[Records from a data source]

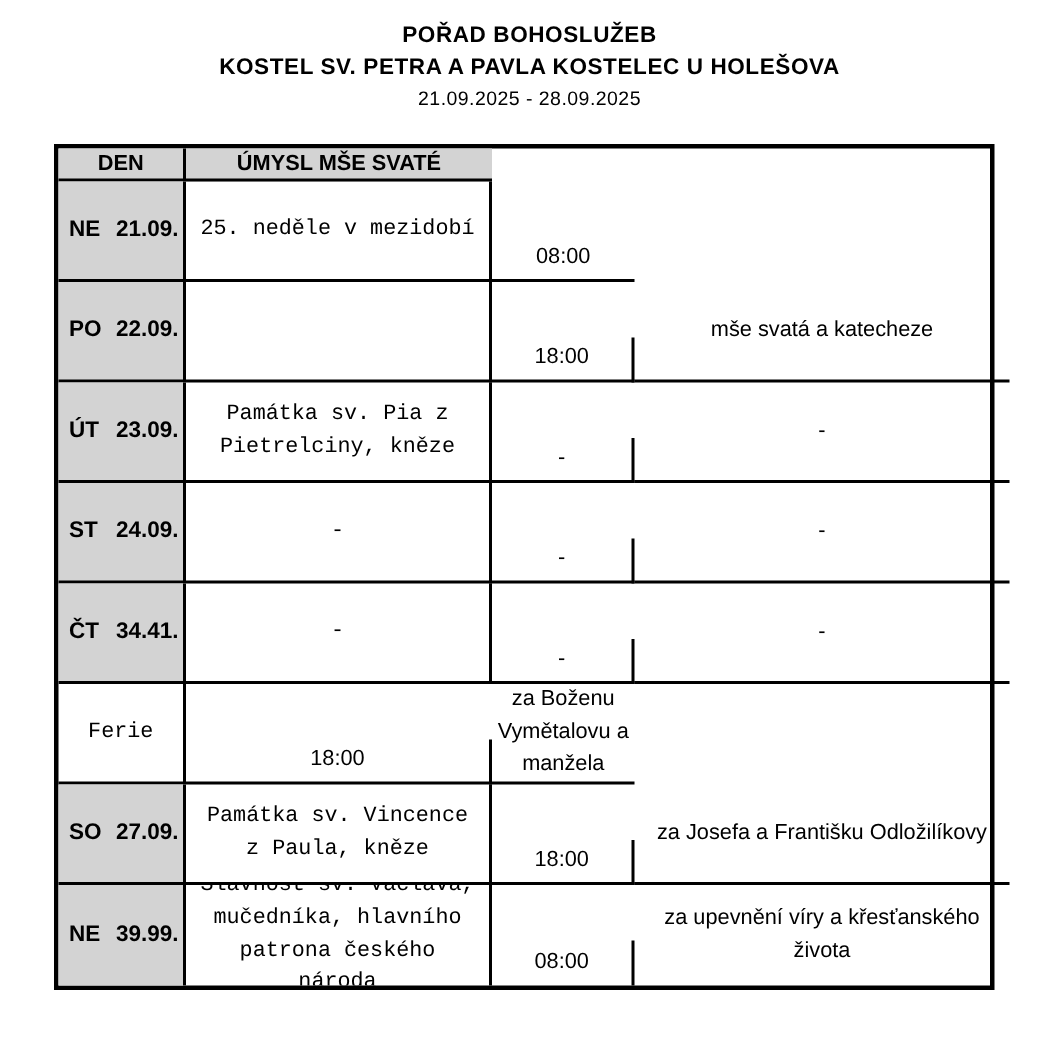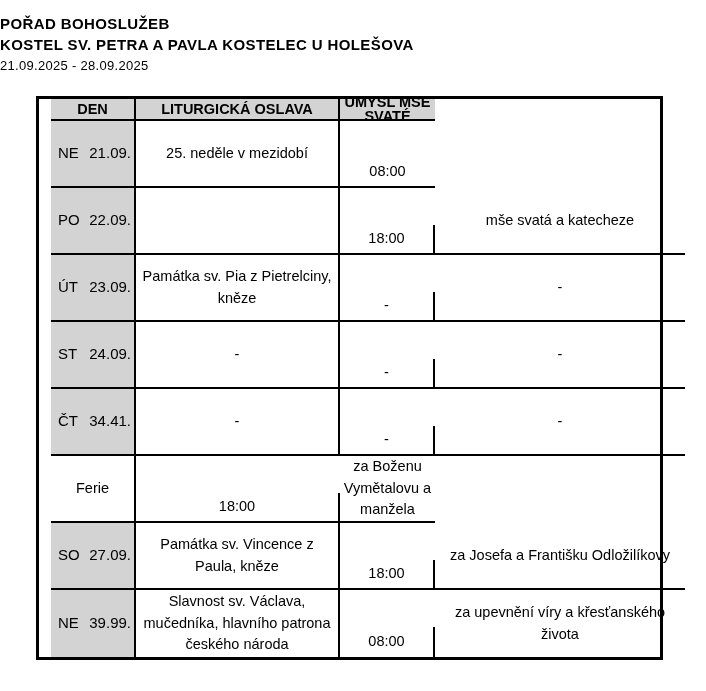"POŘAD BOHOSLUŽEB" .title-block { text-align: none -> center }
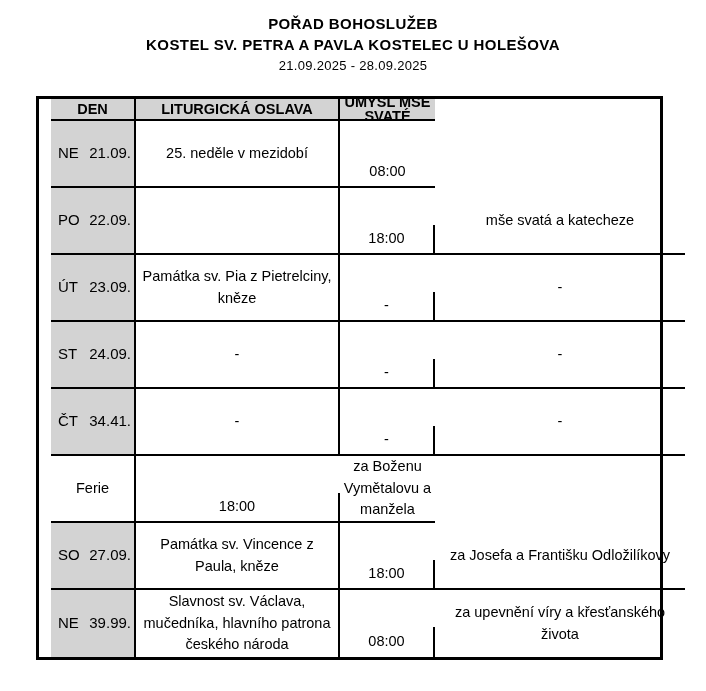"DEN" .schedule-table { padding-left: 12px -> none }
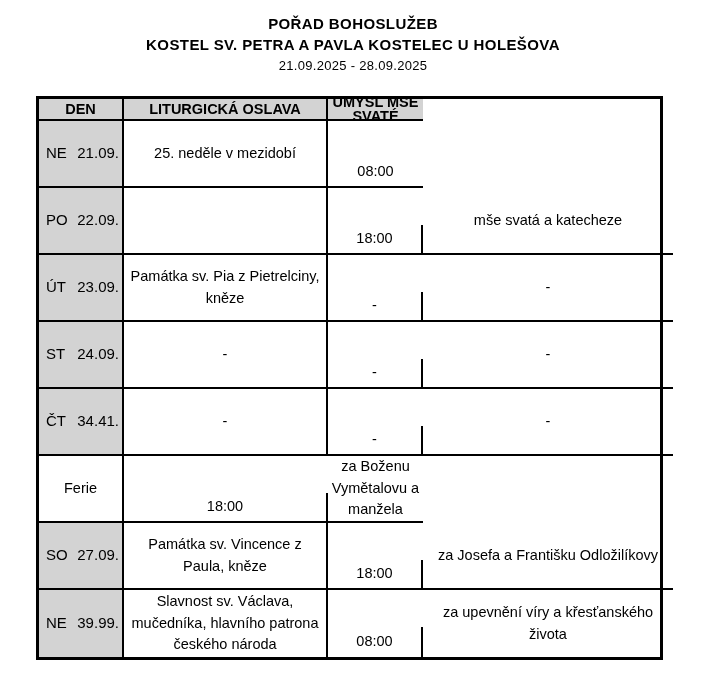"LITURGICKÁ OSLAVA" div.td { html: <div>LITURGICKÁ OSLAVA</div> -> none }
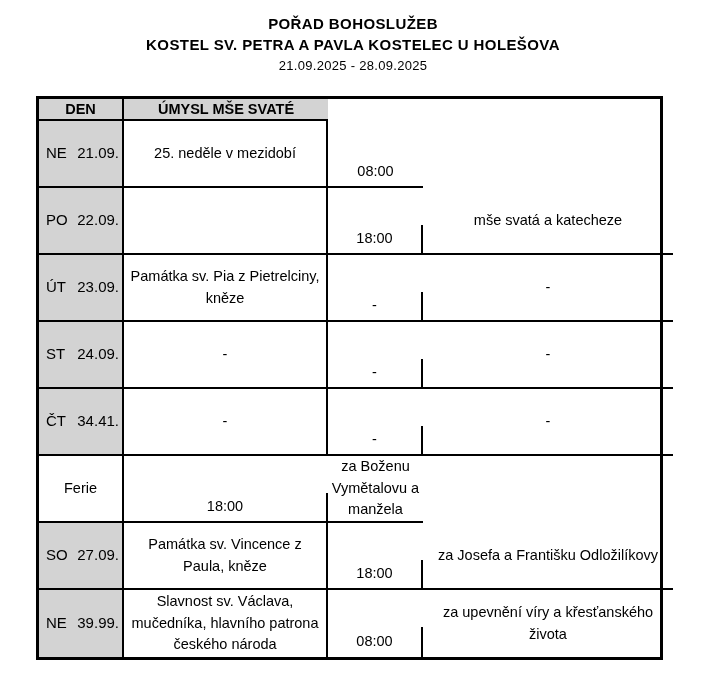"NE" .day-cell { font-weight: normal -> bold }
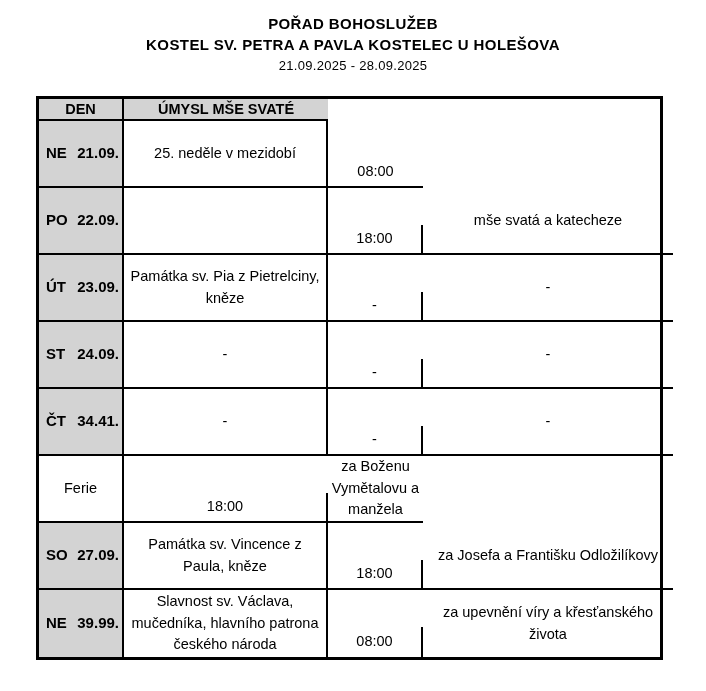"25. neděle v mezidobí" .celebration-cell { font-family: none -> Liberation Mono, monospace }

| EXERCISE AIM |
With pictures left out, repeat exactly the lines from the one containing "html: <div>LITURGICKÁ OSLAVA</div>" through the last line of the data above, inclusive, and nothing else.

| EXERCISE SOLUTION |
"LITURGICKÁ OSLAVA" div.td { html: <div>LITURGICKÁ OSLAVA</div> -> none }
"NE" .day-cell { font-weight: normal -> bold }
"25. neděle v mezidobí" .celebration-cell { font-family: none -> Liberation Mono, monospace }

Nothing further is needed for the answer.